Гризельда заглянула в комнату, где сидел Иеремия, и остолбенела, а потом опомнилась и страшно вскрикнула: ей показалось, что Иеремия умирает.

— Что с тобой случилось? Ты стал страшен, как смерть. Какие вести привез Машкевич? Что-то случилось страшное! — сказала Гризельда и коснулась рукой Иеремиина плеча.

— Недобрые вести, недобрые! Какой-то Хмельницкий поднял казаков, вступил в союз с ордой, набрал хлопов и разбил польское войско при Желтых Водах, еще и убил молодого Потоцкого, — отозвался будто сквозь сон Иеремия.

— Иисус-Мария! — крикнула Гризельда. — А мы же здесь живем на отшибе от Польши, в этих диких степях! Упаси Боже, если поднимутся хлопы и мещане, да еще и внезапно наскочат из степи казаки.

— Тебе с сыном надо выезжать отсюда сейчас, прямо сейчас. Здесь и в самом деле опасно тебе оставаться. Я с войском выступлю за Днепр на помощь польному гетману Миколаю Потоцкому, — сказал Иеремия и вскочил с места.

— Покажу же я себя этим Хмельницким, что заводят смуту! Пусть теперь берегутся! Отзовутся им и Павлюк, и Кумейки, и Тарас Трясило, и Лукомль, и Старица. Море крови пролью, а все-таки на своем поставлю. Затоплю Украину кровью, разрушу, запалю пожаром, но своего добьюсь. Король старый и больной, еще и на беду благосклонен к казакам. Я возьму в руки руль и знамя, задавлю эту гадину и выйду из битвы победителем, еще и со славой и честью! — кричал Иеремия, бродя и крутясь по светлице, когда первое впечатление испуга уже миновало и сознание вместе с природным упрямством вернулись в его измученную душу.
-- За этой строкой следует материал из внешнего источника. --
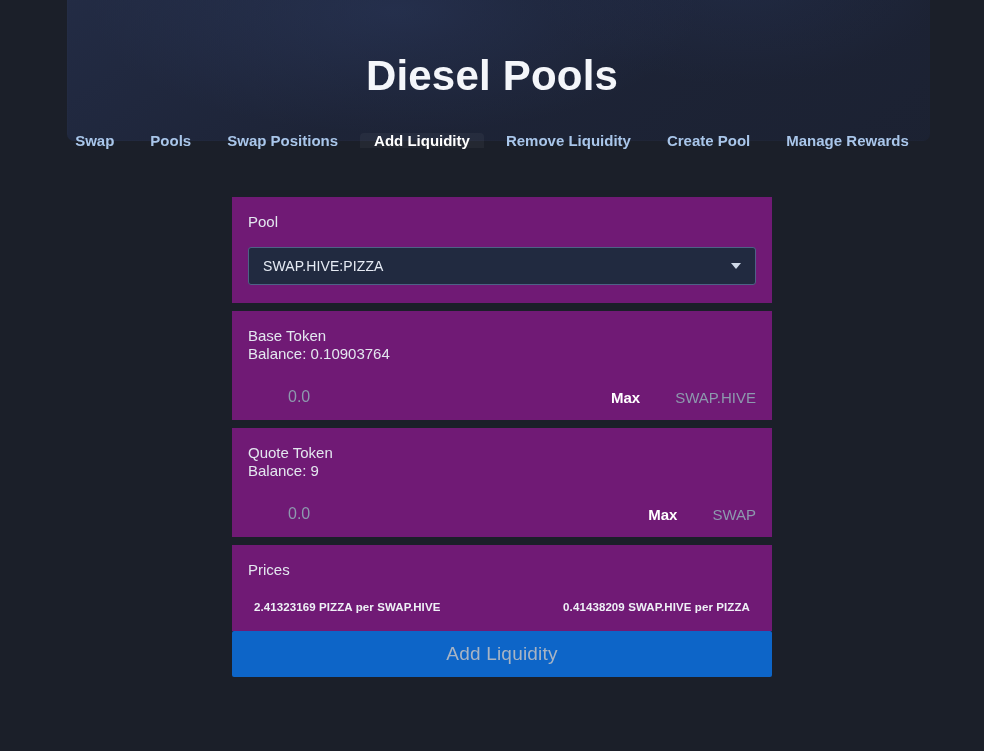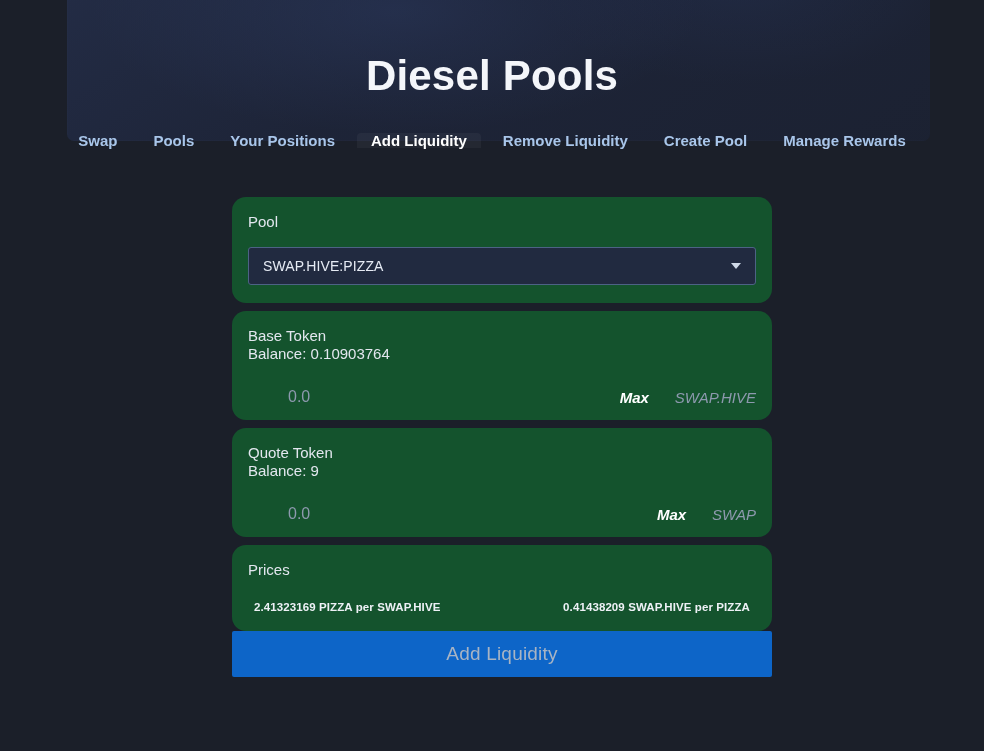"Your Positions" div.nav-item { text: Your -> Swap }
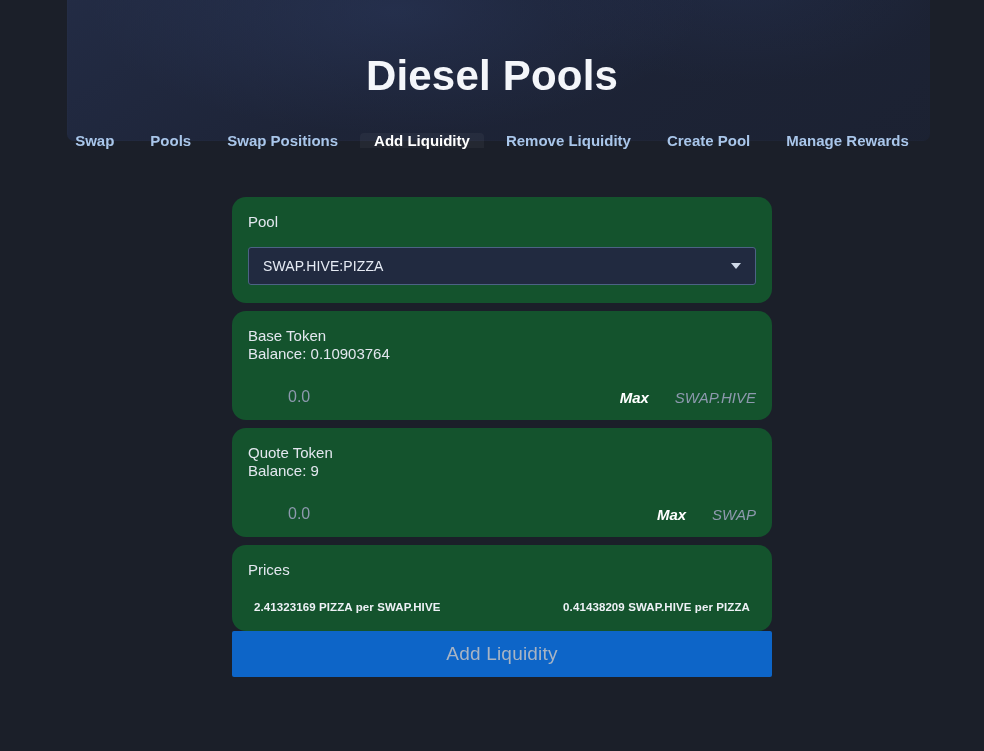"Pool" .card { background: #14532d -> #701a75; border-radius: 14px -> none }
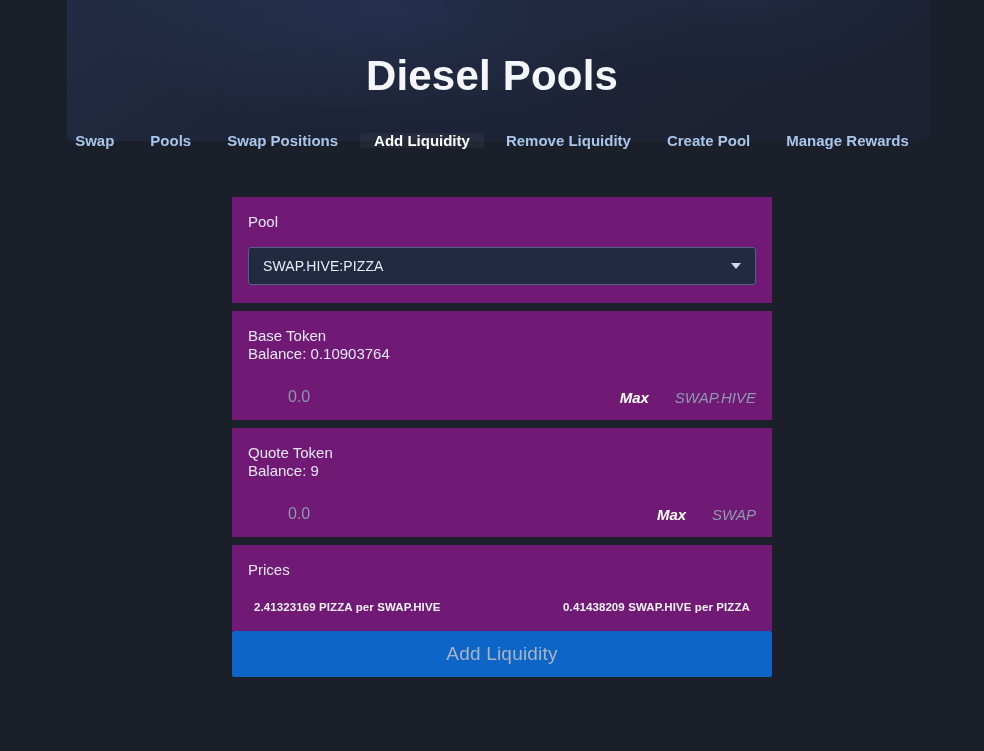"Max" .token-right { font-style: italic -> none; gap: 26px -> 35px }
— А тем временем ты собирайся в дорогу и забирай своих верных придворных, пока хлопы еще спокойны. Беги на Чернигов, в Минщину, в наше имение Брагин. Туда, на Полесье, не зайдут никакие казаки. А там пересидишь, переждешь лихой час и выезжай на Волынь, в Вишневец. А я сейчас кинусь в битву. И даю тебе зарок, мой великий Боже, что убью эту гадину! уничтожу, спалю, искромсаю, расставлю головы разбойников на кольях, на шестах вдоль дорог от Лубен до Варшавы, до самой Варшавы! Слышишь? Даю тебе зарок, мой Боже! — исступленно кричал Иеремия и бегал по светлице, словно ошпаренный зверь.

— Успокойся, мой милый князь! Уймись, мой друг! Не мучь себя! Еще ведь ничего толком не случилось, а ты только напрасно тревожишь и терзаешь себя. Боже мой! каким ты стал страшным, словно только что убил родного отца! — умоляла Гризельда.

— Я буду трижды проклят, если не задавлю Украины! Нет края моему гневу! Нет силы вынести муку сердца! Меня вот здесь давит возле сердца, словно гадина сосет.